Search code examples
iolazy-evaluationbytestringhaskell

IO over big files in haskell: Performance issue


I'm trying to work over big files using Haskell. I'd like to browse an input file byte after byte, and to generate an output byte after byte. Of course I need the IO to be buffered with blocks of reasonable size (a few KB). I can't do it, and I need your help please.

import System 
import qualified Data.ByteString.Lazy as BL 
import Data.Word  
import Data.List

main :: IO () 
main =     
    do         
        args <- System.getArgs         
        let filename = head args         
        byteString <- BL.readFile filename         
        let wordsList = BL.unpack byteString         
        let foldFun acc word = doSomeStuff word : acc
        let wordsListCopy = foldl' foldFun [] wordsList
        let byteStringCopy = BL.pack (reverse wordsListCopy)
        BL.writeFile (filename ++ ".cpy") byteStringCopy
    where
        doSomeStuff = id

I name this file TestCopy.hs, then do the following:

$ ls -l *MB
-rwxrwxrwx 1 root root 10000000 2011-03-24 13:11 10MB
-rwxrwxrwx 1 root root  5000000 2011-03-24 13:31 5MB
$ ghc --make -O TestCopy.hs 
[1 of 1] Compiling Main             ( TestCopy.hs, TestCopy.o )
Linking TestCopy ...
$ time ./TestCopy 5MB

real    0m5.631s
user    0m1.972s
sys 0m2.488s
$ diff 5MB 5MB.cpy
$ time ./TestCopy 10MB 

real    3m6.671s
user    0m3.404s
sys 1m21.649s
$ diff 10MB 10MB.cpy 
$ time ./TestCopy 10MB +RTS -K500M -RTS

real    2m50.261s
user    0m3.808s
sys 1m13.849s
$ diff 10MB 10MB.cpy 
$ 

My problem: There is a huge difference between a 5MB and a 10 MB file. I'd like the performances to be linear in the size of the input file. Please what am i doing wrong, and how can I achieve this? I don't mind using lazy bytestrings or anything else as long as it works, but it has to be a standard ghc library.

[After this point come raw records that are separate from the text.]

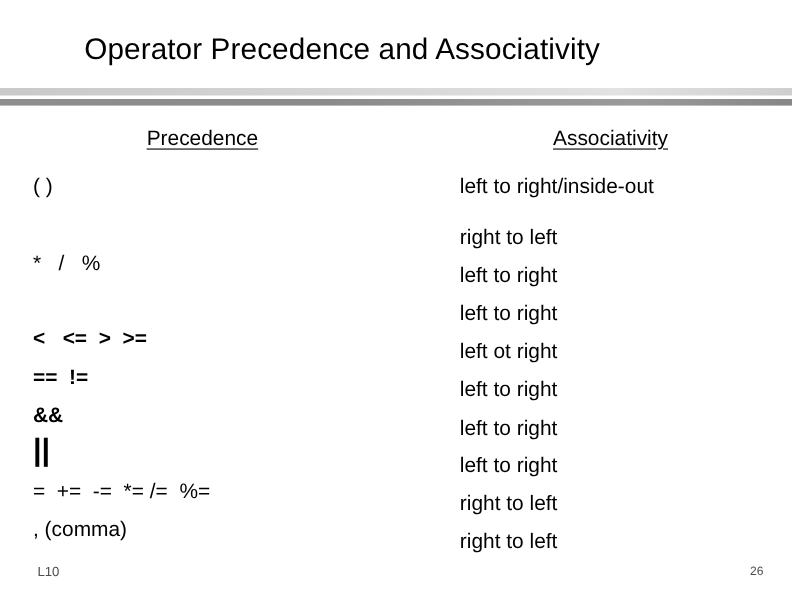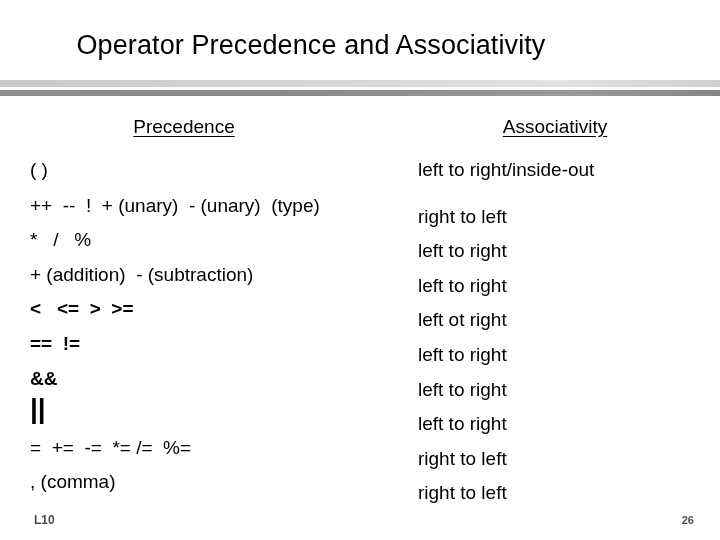--- a/index.html
+++ b/index.html
@@ -196,7 +196,6 @@
     </div>
 
     <div class="table-row row-1">
-      <div class="cell-precedence">++  --  !  + (unary)  - (unary)  (type)</div>
       <div class="cell-associativity">right to left</div>
     </div>
 

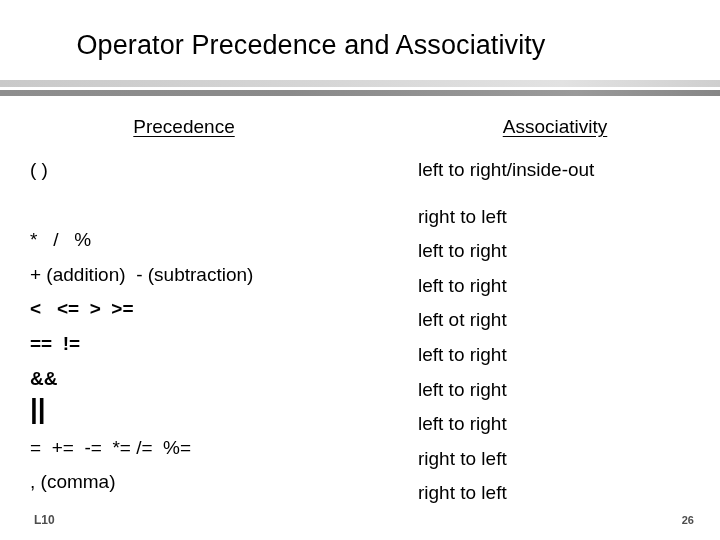--- a/index.html
+++ b/index.html
@@ -205,7 +205,6 @@
     </div>
 
     <div class="table-row row-3">
-      <div class="cell-precedence">+ (addition)  - (subtraction)</div>
       <div class="cell-associativity">left to right</div>
     </div>
 

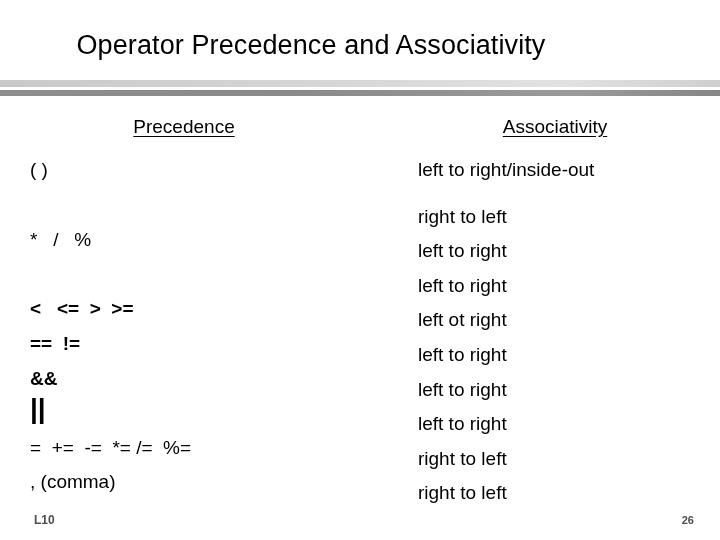--- a/index.html
+++ b/index.html
@@ -149,7 +149,6 @@
     top: 512px;
     width: 720px;
     height: 20px;
-    font-weight: bold;
   }
   #footer-label {
     position: absolute;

Precision: It's for a university project. And I'm not trying to copy files. The doSomeStuff function shall perform compression/decompression actions that I have to customize.


Solution

  • I take it this is a follow on to Reading large file in haskell? from yesterday.

    Try compiling with "-rtsopts -O2" instead of just "-O".

    You claim "I'd like to browse an input file byte after byte, and to generate an output byte after byte." but your code reads the entire input before trying to create any output. This is just not very representative of the goal.

    With my system I see "ghc -rtsopts --make -O2 b.hs" giving

    (! 741)-> time ./b five
    real 0m2.789s user 0m2.235s sys 0m0.518s
    (! 742)-> time ./b ten
    real 0m5.830s user 0m4.623s sys 0m1.027s
    

    Which now looks linear to me.